Hasso-Plattner-Institut
Prof. Dr. Tilmann Rabl
 

Data Quality and Data Preparation

Summary written by Michael Schmitt & Jan Riedler

General introduction into the course 

In the course "Lecture Series on HPI Research SoSe 2024" HPI professors present their research areas and current topics. The aim is to provide students an overview of the breadth of research (groups) at HPI. The first lecture was given by Prof. Dr. Naumann on "data quality and data preparation".  

The professor and his chair

Prof. Dr. Felix Naumann is a professor in the field of Information Systems and leads the corresponding chair at the HPI. His research group focuses on efficiently managing heterogeneous data and texts within large systems. This field includes the development of techniques for data profiling, data preparation, and data cleaning, especially for structured data. For example, the members of the group develop methods to extract elements from art, including people, places, and works, along with their interrelationships [Source].  

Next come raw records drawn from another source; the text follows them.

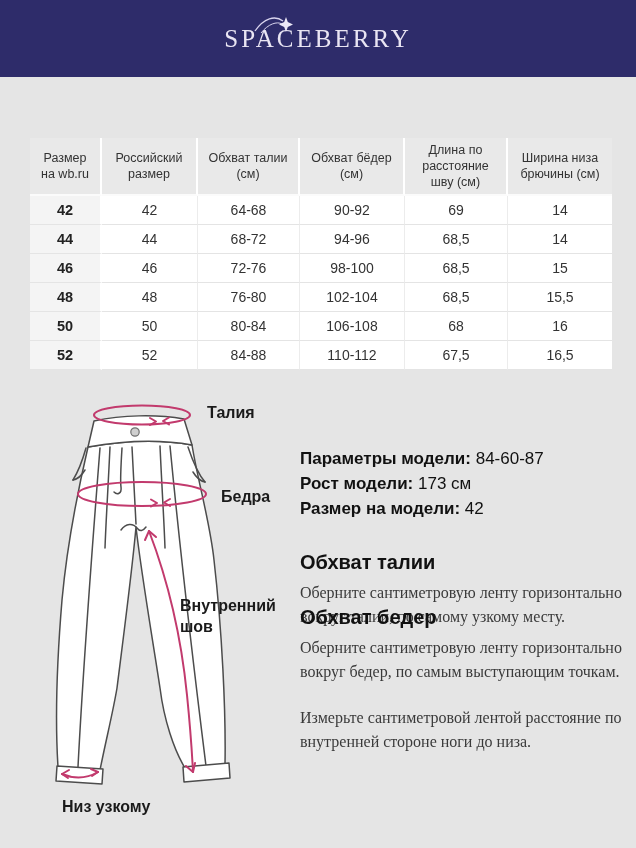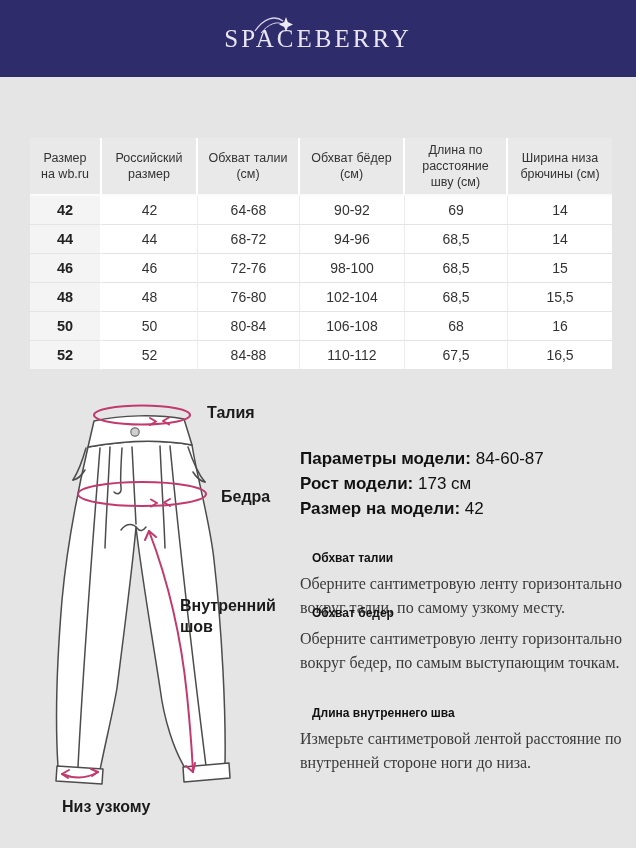--- a/index.html
+++ b/index.html
@@ -41,7 +41,7 @@
   .model-info .val{font-weight:400;margin-top:16px;}
   .guide{position:absolute;left:300px;width:332px;}
   .g1{top:551px;} .g2{top:606px;} .g3{top:706px;}
-  .guide h3{margin:0 0 7px 12px;font-size:12px;font-weight:700;color:#111;}
+  .guide h3{margin:0 0 7px 0;font-size:20px;font-weight:700;color:#111;}
   .guide p{margin:0;font-size:16px;line-height:1.5;color:#3a3a3a;font-family:Liberation Serif, serif;}
 </style>
 </head>

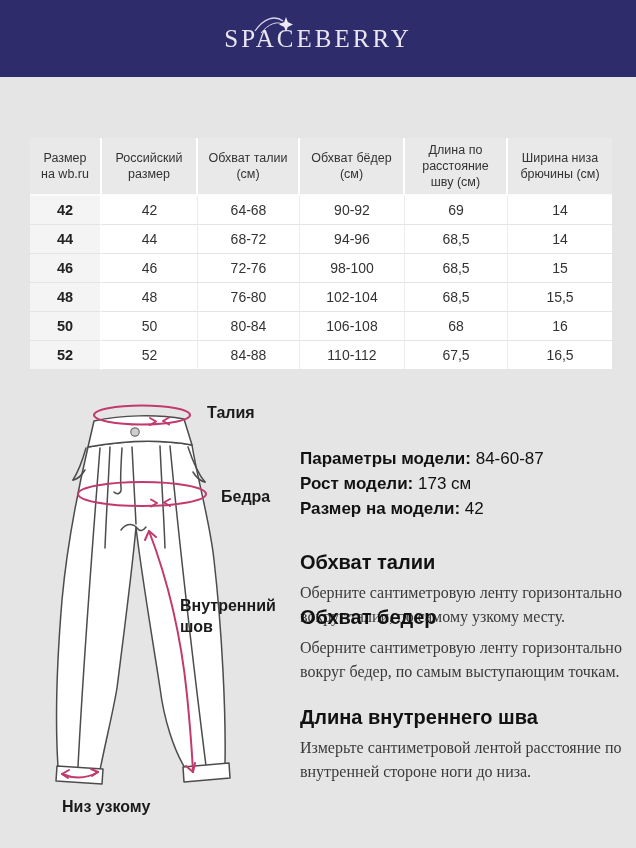--- a/index.html
+++ b/index.html
@@ -208,7 +208,6 @@
     <p>Оберните сантиметровую ленту горизонтально вокруг бедер, по самым выступающим точкам.</p>
   </div>
   <div class="guide g3">
-    <h3>Длина внутреннего шва</h3>
     <p>Измерьте сантиметровой лентой расстояние по внутренней стороне ноги до низа.</p>
   </div>
 

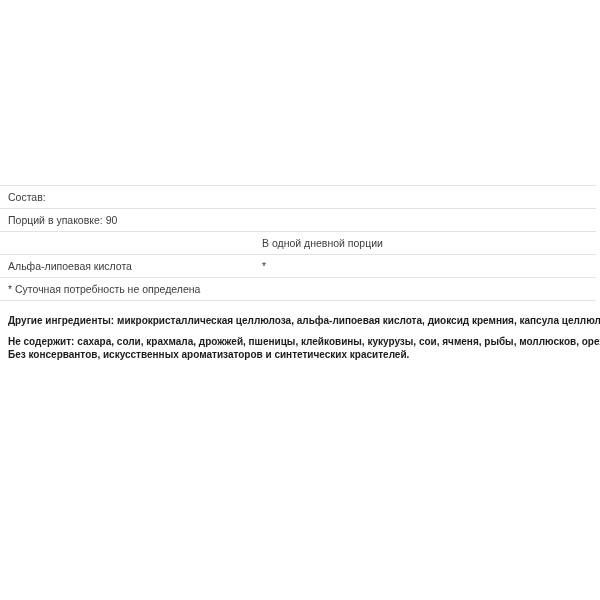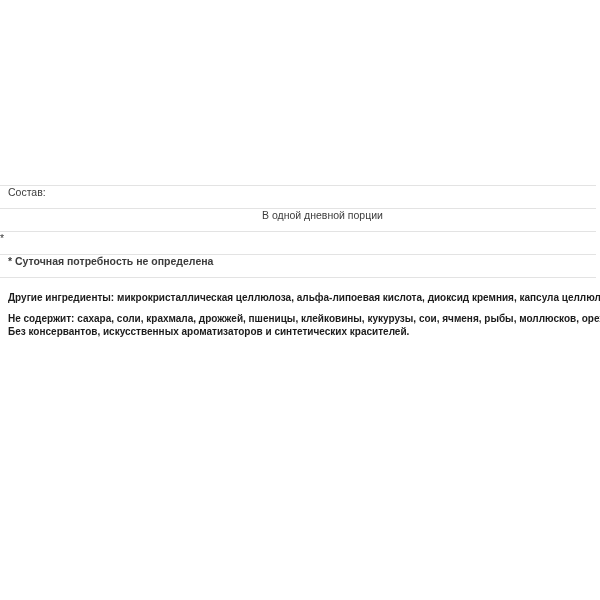--- a/index.html
+++ b/index.html
@@ -22,6 +22,7 @@
   }
   .row {
     display: flex;
+    align-items: center;
     height: 22px;
     border-top: 1px solid #e3e3e3;
     box-sizing: content-box;

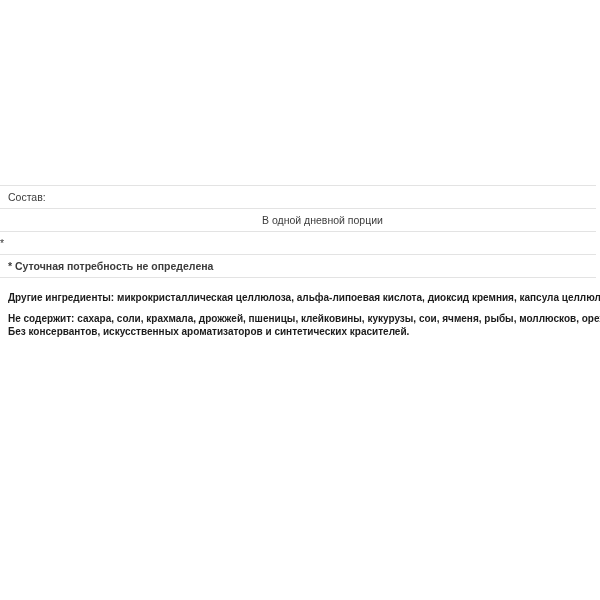--- a/index.html
+++ b/index.html
@@ -75,6 +75,9 @@
     </div>
 
 
+    <div class="row">
+      <span class="cell c1">Порций в упаковке: 90</span>
+    </div>
 
     <div class="row">
       <span class="cell c1"></span>

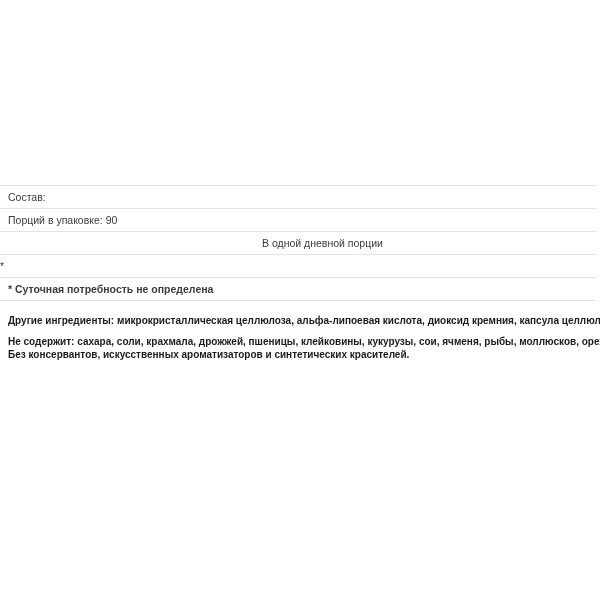--- a/index.html
+++ b/index.html
@@ -85,6 +85,7 @@
     </div>
 
     <div class="row">
+      <span class="cell c1">Альфа-липоевая кислота</span>
       <span class="cell c3">*</span>
     </div>
 

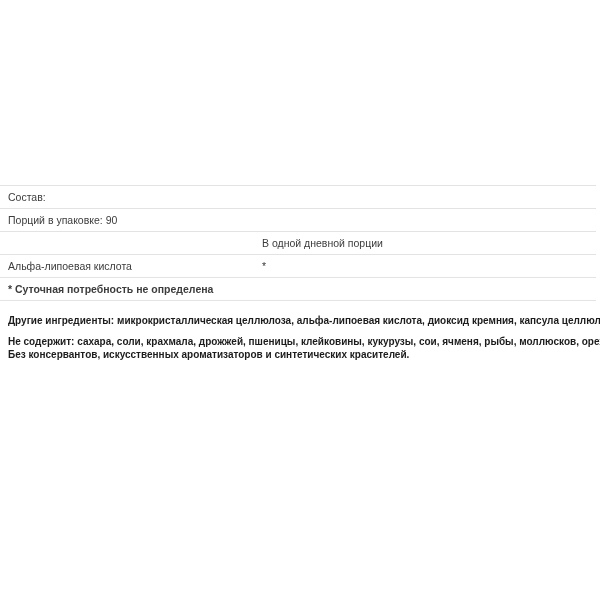--- a/index.html
+++ b/index.html
@@ -29,7 +29,6 @@
   }
   .row:last-child {
     border-bottom: 1px solid #e3e3e3;
-    font-weight: bold;
   }
   .cell {
     font-size: 10.5px;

Prof. Naumann himself has been a Full Professor at HPI since 2006. Notably, he held various visiting positions at prestigious institutions like SAP's Innovation Center, AT&T Research, QCRI, and IBM Almaden Research Center. Additionally, he served as the Dean of Studies for the Digital Engineering Faculty and is a speaker at the HPI Research School "Data Science and Engineering" since 2019. His expertise extends to delivering keynote speeches at various conferences and workshops, including CAiSE, EDBT. Among other awards, he won the GI Dissertation Prize, the IBM Research Division Award and two Reviewer Awards (ICDE, SIGMOD) [Source].  

A brief introduction into data quality and data preparation 

Overview of the research problem 

This lecture focused on data quality and data preparation, which in itself is a research area within the larger field of data engineering. To illustrate what data quality issues actually are and to better understand the impact of such errors, in the following paragraphs real-world examples are given. 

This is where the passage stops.